Во время первых родов он держал ее за плечи, и время тянулось неимоверно долго. Потом по выражению ее лица он понял, как тяжело ей пришлось. Но он не имел представления о том, какие страдания претерпевает женщина, чтобы принести в мир новую жизнь. Он умер бы ради нее, если бы этим мог избавить ее от схваток. Но он не мог сделать ничего, оставалось только поддерживать жену, ополаскивать ей лицо в перерыве между схватками и вспоминать удовольствие, которое он получил, когда заронил в ее лоно свое семя.

Придя в спальню, доктор наконец уговорил Оливию лечь и приготовиться к родам, но ей это далось нелегко. И Марк с ужасом увидел, что после многочасовой изматывающей боли она тратит на простые движения больше сил, чем он когда-либо затрачивал в течение целого дня тяжелой работы.

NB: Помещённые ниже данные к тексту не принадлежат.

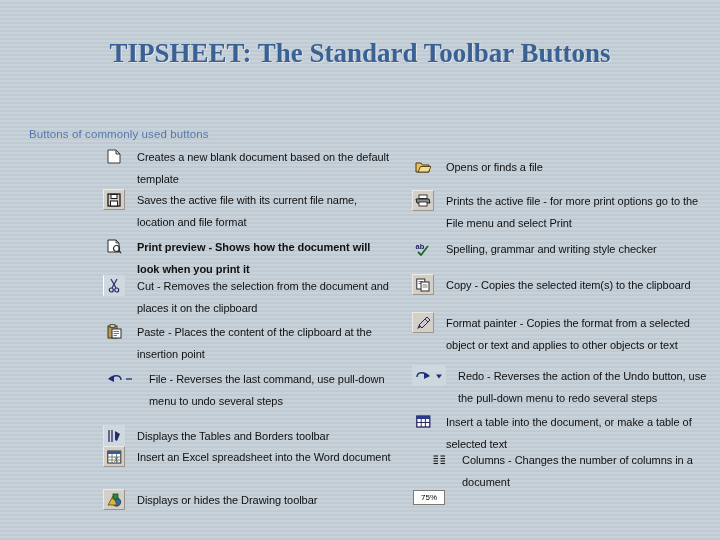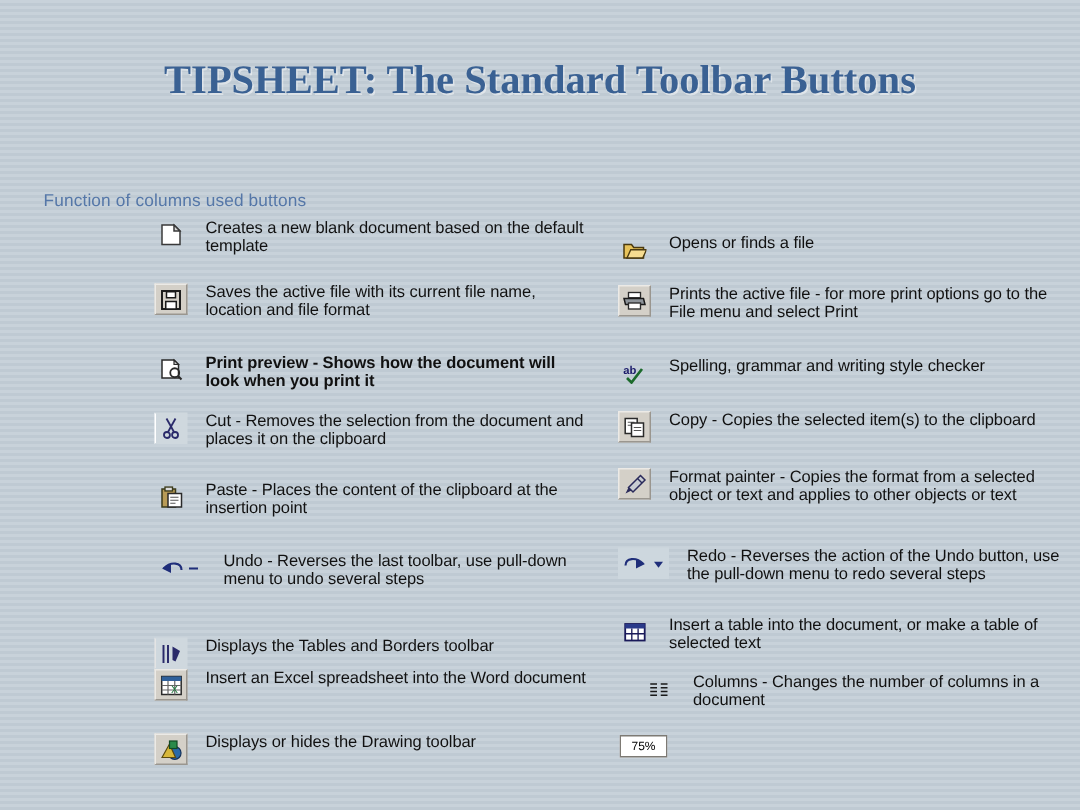"Function of columns used buttons" div { text: Function of columns -> Buttons of commonly }
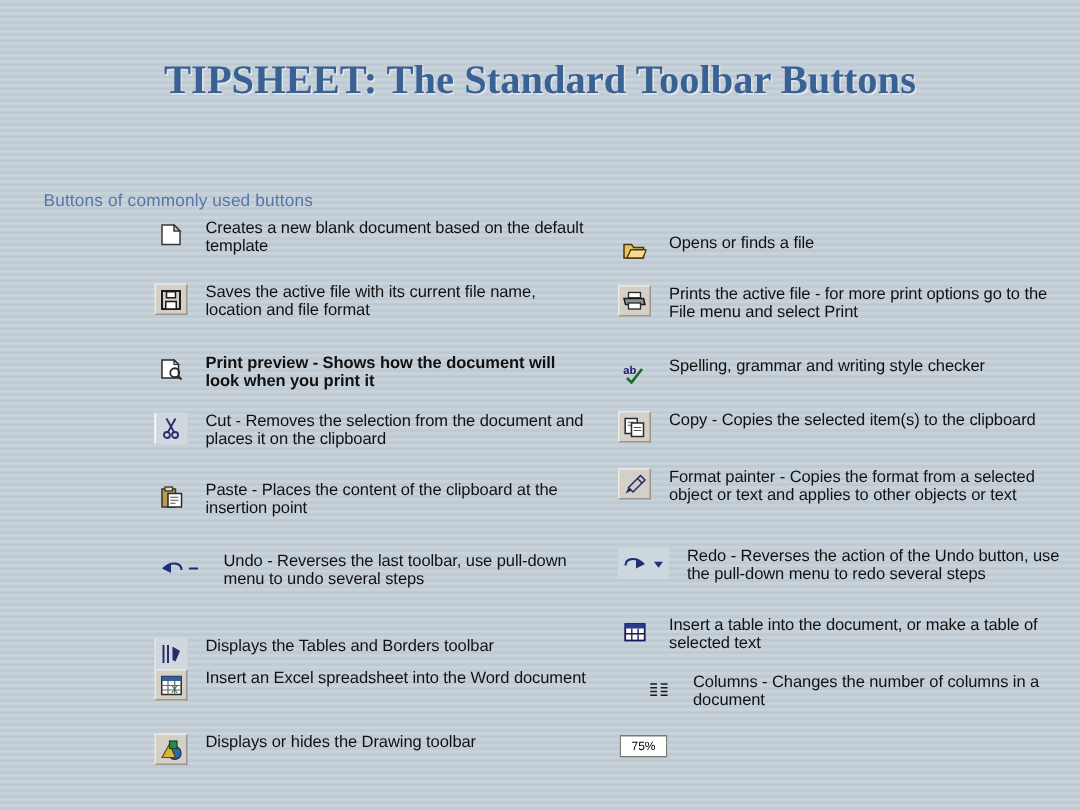"Creates a new blank document" .desc { line-height: 12px -> 22px }
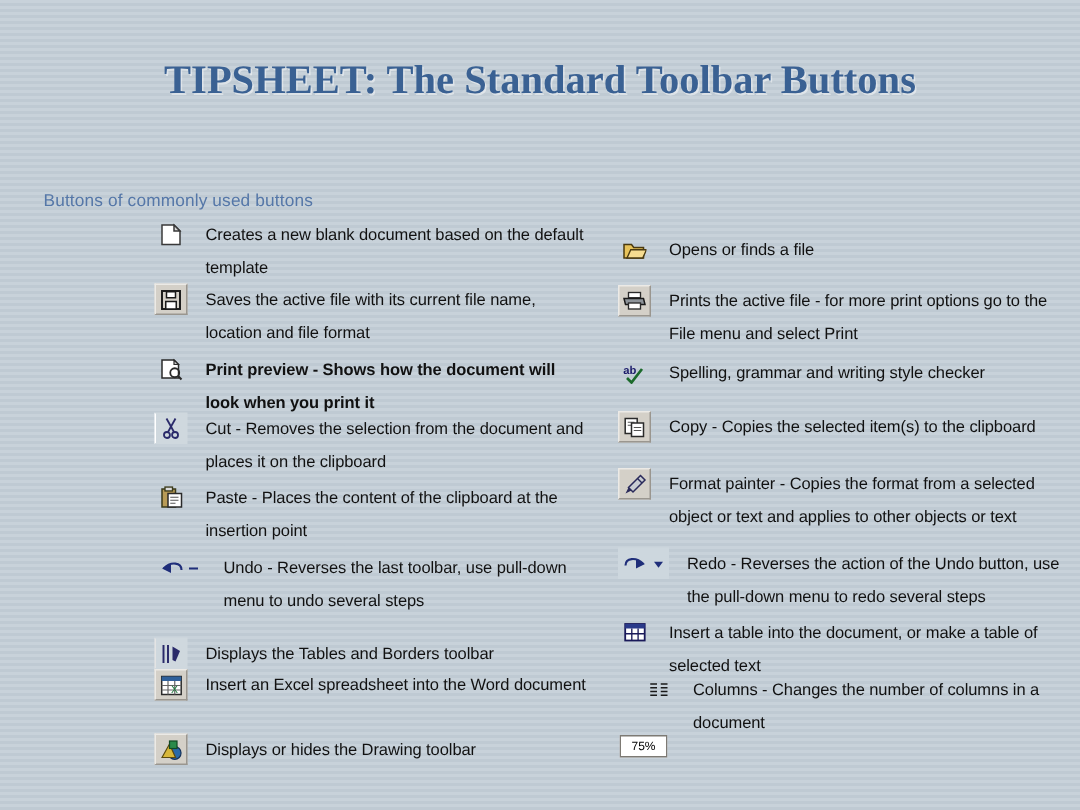"Undo - Reverses the last" div.desc { text: Undo - Reverses the last toolbar -> File - Reverses the last command }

«Боже мой, Боже мой!» – думал он, помогая миссис Оливер, наверное, в десятый раз поднять с постели плечи Оливии, когда его жена из последних сил тужилась, чтобы освободиться от бремени. И экономка, и доктор давно отказались от попыток заставить его уйти, как полагалось бы приличному мужу. Но граф решил, что он достаточно долго не был приличным мужем и теперь не имеет смысла меняться.

Наконец, дважды или трижды со свистом выдохнув, прежде чем снова вдохнуть, она вытолкнула новорожденного, и граф с удивлением и благоговением увидел, что у него родился сын.

– У нас сын, Ливи. Сын. – Опуская жену на подушки, Маркус рыдал, но его не заботило, что кто-то мог это видеть.